American snowboarder (b. 1993)

Sage Kotsenburg (born July 27, 1993) is an American snowboarder. He won the first-ever Olympic gold medal in men's snowboard slopestyle at the 2014 Winter Olympic Games in Sochi, Russia, and became the first gold medalist at these Olympics. Kotsenburg won a silver medal in snowboard slopestyle at the 2012 Winter X Games XVI in Aspen, Colorado, behind Mark McMorris. Kotsenburg won a bronze medal in Snowboard Big Air at the 2011 Winter X Games XV in Aspen, Colorado, behind Torstein Horgmo and Sebastien Toutant.

==Personal life==
Kotsenburg was born in Coeur d'Alene, Idaho, but grew up in Park City, Utah. His parents are Carol Ann and Steve Kotsenburg, a real estate agent. He has two older brothers, and a younger sister. Kotsenburg started snowboarding at the age of five with older brother Blaze. The three younger siblings snowboard together. Their mother acts as Kotsenburg's travel agent.

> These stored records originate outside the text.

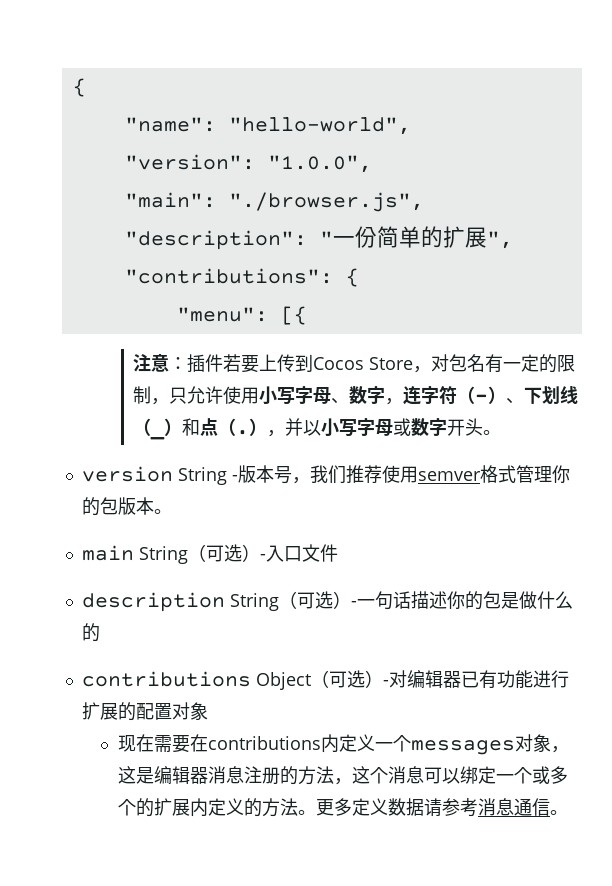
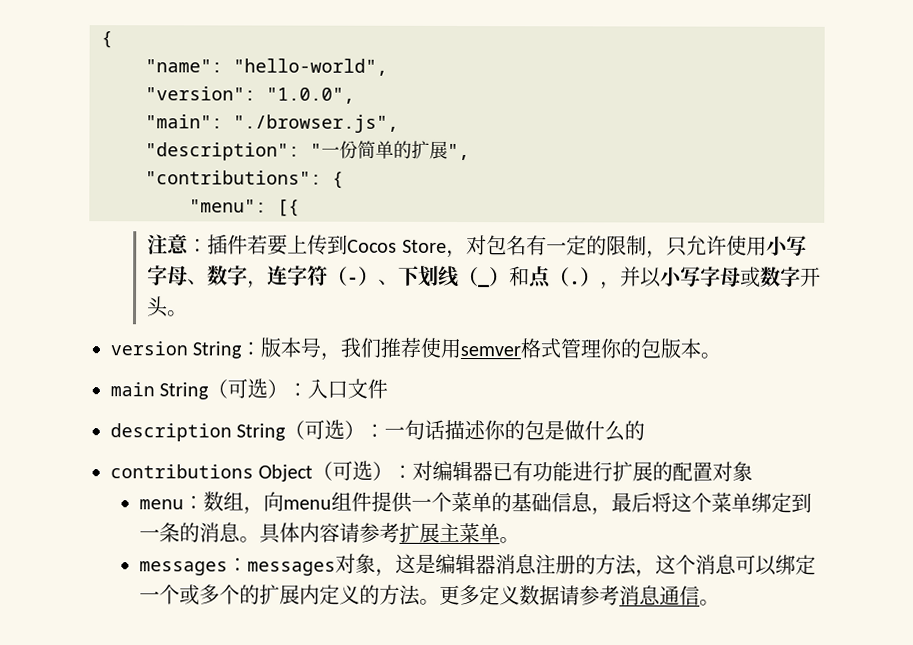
- version String -版本号，我们推荐使用semver格式管理你的包版本。
+ version String：版本号，我们推荐使用semver格式管理你的包版本。
- main String（可选）-入口文件
+ main String（可选）：入口文件
- description String（可选）-一句话描述你的包是做什么的
+ description String（可选）：一句话描述你的包是做什么的
- contributions Object（可选）-对编辑器已有功能进行扩展的配置对象
+ contributions Object（可选）：对编辑器已有功能进行扩展的配置对象
- 现在需要在contributions内定义一个messages对象，这是编辑器消息注册的方法，这个消息可以绑定一个或多个的扩展内定义的方法。
+ menu：数组，向menu组件提供一个菜单的基础信息，最后将这个菜单绑定到一条的消息。具体内容请参考扩展主菜单。
+ messages：messages对象，这是编辑器消息注册的方法，这个消息可以绑定一个或多个的扩展内定义的方法。

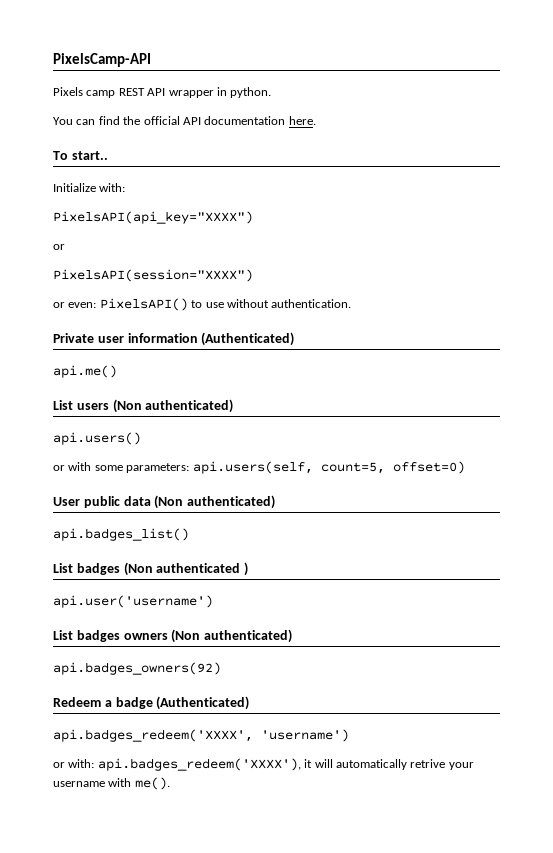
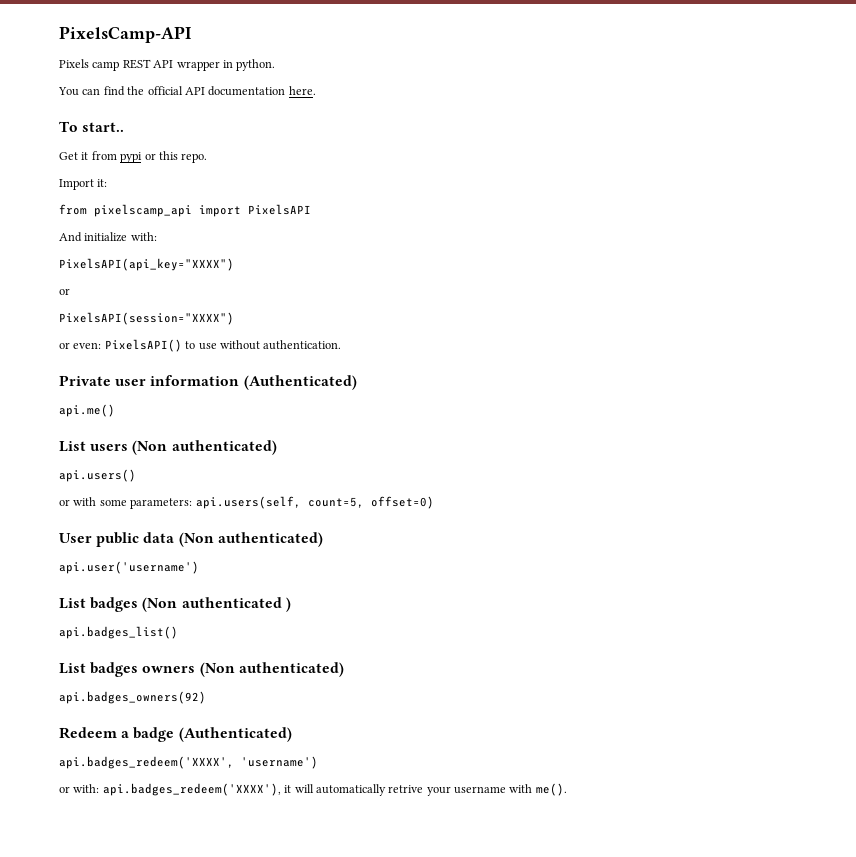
- Initialize with:
+ Get it from pypi or this repo.
+ Import it:
+ from pixelscamp_api import PixelsAPI
+ And initialize with:
- api.badges_list()
+ api.user('username')
- api.user('username')
+ api.badges_list()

Kotsenburg was homeschooled via the Alpha Omega Academy. He graduated in 2011. He has been a plant-based vegan since 2016.

==Career==
Kotsenburg made his US Open debut at the age of 12. At age 16, he won the slopestyle silver at the European X Games 2010.

He landed the first-ever Cab double cork 1440 at Air & Style in Innsbruck in February 2011, took third at the 2011 Arctic Challenge, and was named to the U.S. Snowboarding Slopestyle Pro Team in December 2011.

He won the Winter X Games XVI Slopestyle silver in 2012.

Kotsenburg won slopestyle gold at the 2014 Sochi Olympics, nailing one trick he had never tried before and performing an original grab he invented, the "Holy Crail". He was the first gold medalist of the Olympic Games as well as the first medal for the United States. Soon after his success at the 2014 Olympics, he elected to leave competitive snowboarding in favor of exploring backcountry snowboarding.

During the summer, Kotsenburg trains on Mt. Hood at High Cascade Snowboard Camp. For summer 2014, Kotsenburg and his Lick the Cat crew have been awarded a Signature Session.